A book filled with knowledge

By Rabbi Dr. Israel Drazin

Rabbi Israel Drazin

BOCA RATON, Florida — Rabbi Lord Jonathan Sacks is a world-wide respected religious leader, the former chief rabbi of the English Commonwealth, the author of more than thirty books, and the winner of numerous prizes. His new book Judaism’s Life-Changing Ideas,” with a Foreword ‘”The Secret of Our Staying Power” by Bari Weiss, the award-winning author and op-ed editor and writer of the New York Times, introduces readers to a life-changing Jewish idea from each of the more than fifty weekly biblical portions.

His goal, Sacks writes, is to alter the way we feel and the way we act so that we change our lives and improve, gain courage, happiness and a life filled with blessing. Each article is about four pages long, easy to read, generally mentioning the ideas of other thinkers Jews and non-Jews, including psychologists, philosophers such as Nietzsche, authors such as Tolstoy, atheists, historians, sociologists and other professionals and thinkers, ancient and modern.

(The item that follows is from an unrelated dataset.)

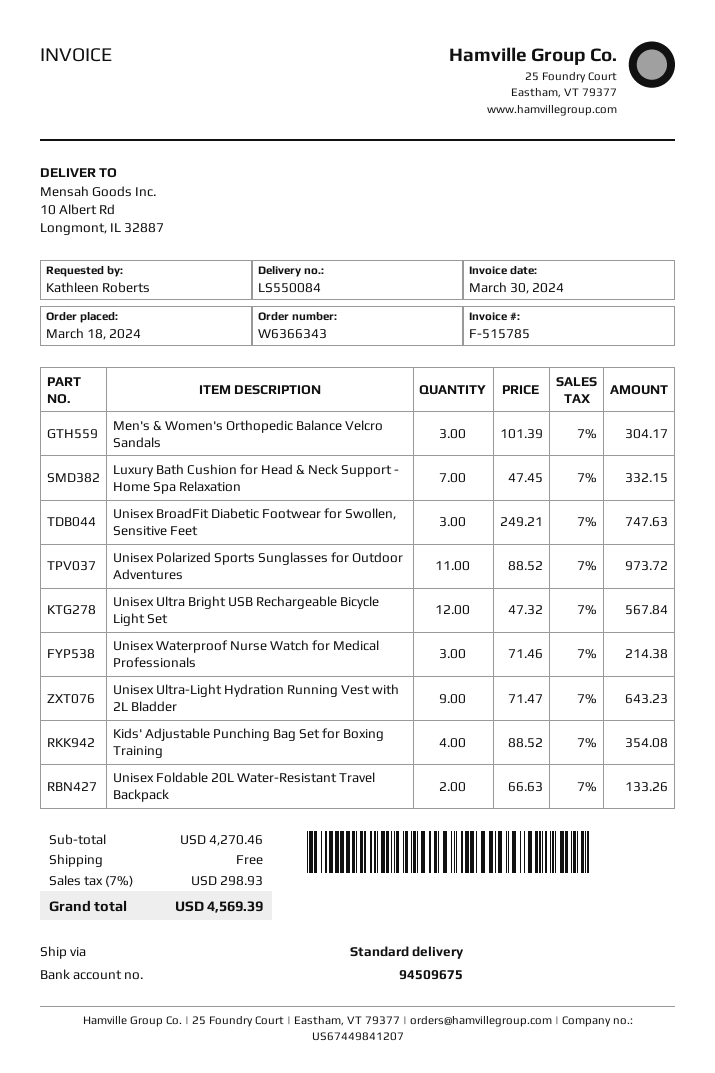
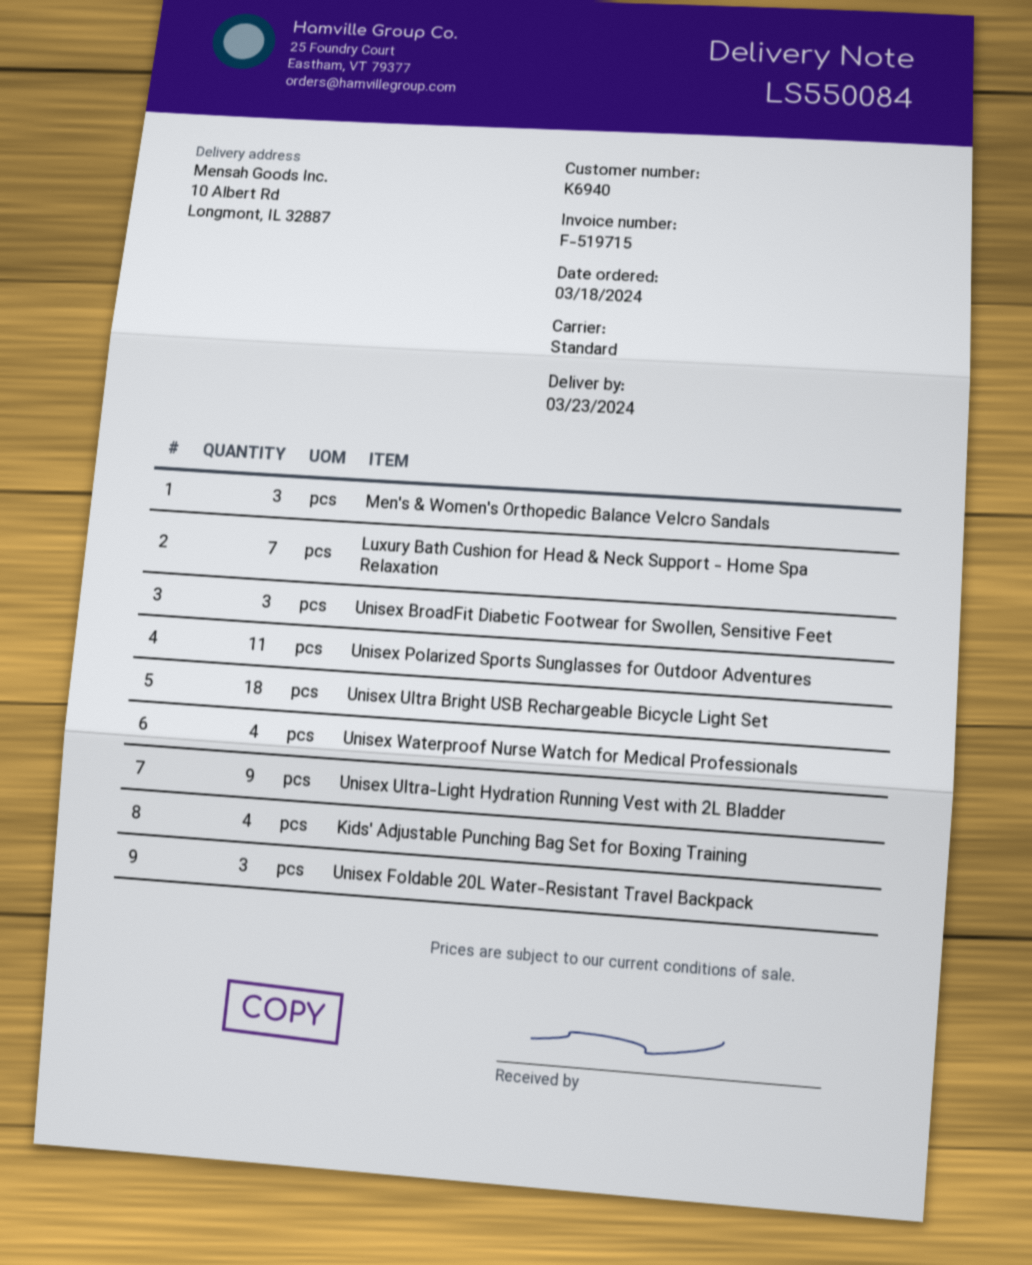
invoice number: F-515785 -> F-519715
Unisex Ultra Bright USB Rechargeable Bicycle Light Set: 12 -> 18
Unisex Waterproof Nurse Watch for Medical Professionals: 3 -> 4
Unisex Foldable 20L Water-Resistant Travel Backpack: 2 -> 3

He also refers to various books of the Bible and early and modern Jewish sources such as Midrashim, Mishna, Talmud, Jewish Codes of Law, Bible commentators such as Rashi. He ends each article with a short, usually two line “Life-Changing Idea, discussed in the article, 56 in all.

In the more than fifty articles, Lord Sachs discusses, among much else:

· “Why Isaac, not Ishmael? Why Jacob, not Esau? These are among the most searing questions in the whole of Judaism.”

· “What did Jacob add to the Jewish experience? What is it that we find in him that we do not find to the same measure in Abraham and Isaac?”

· Why are Jews winning “a disproportionate number of Nobel Prizes: over 20 percent of them from a group that represents 0.2 percent of the world population, an over-representation of 100 to one.”

· Is there a “kind of Jewish thinker one who contributes to the universe of knowledge, but does so in a recognizable Jewish way?”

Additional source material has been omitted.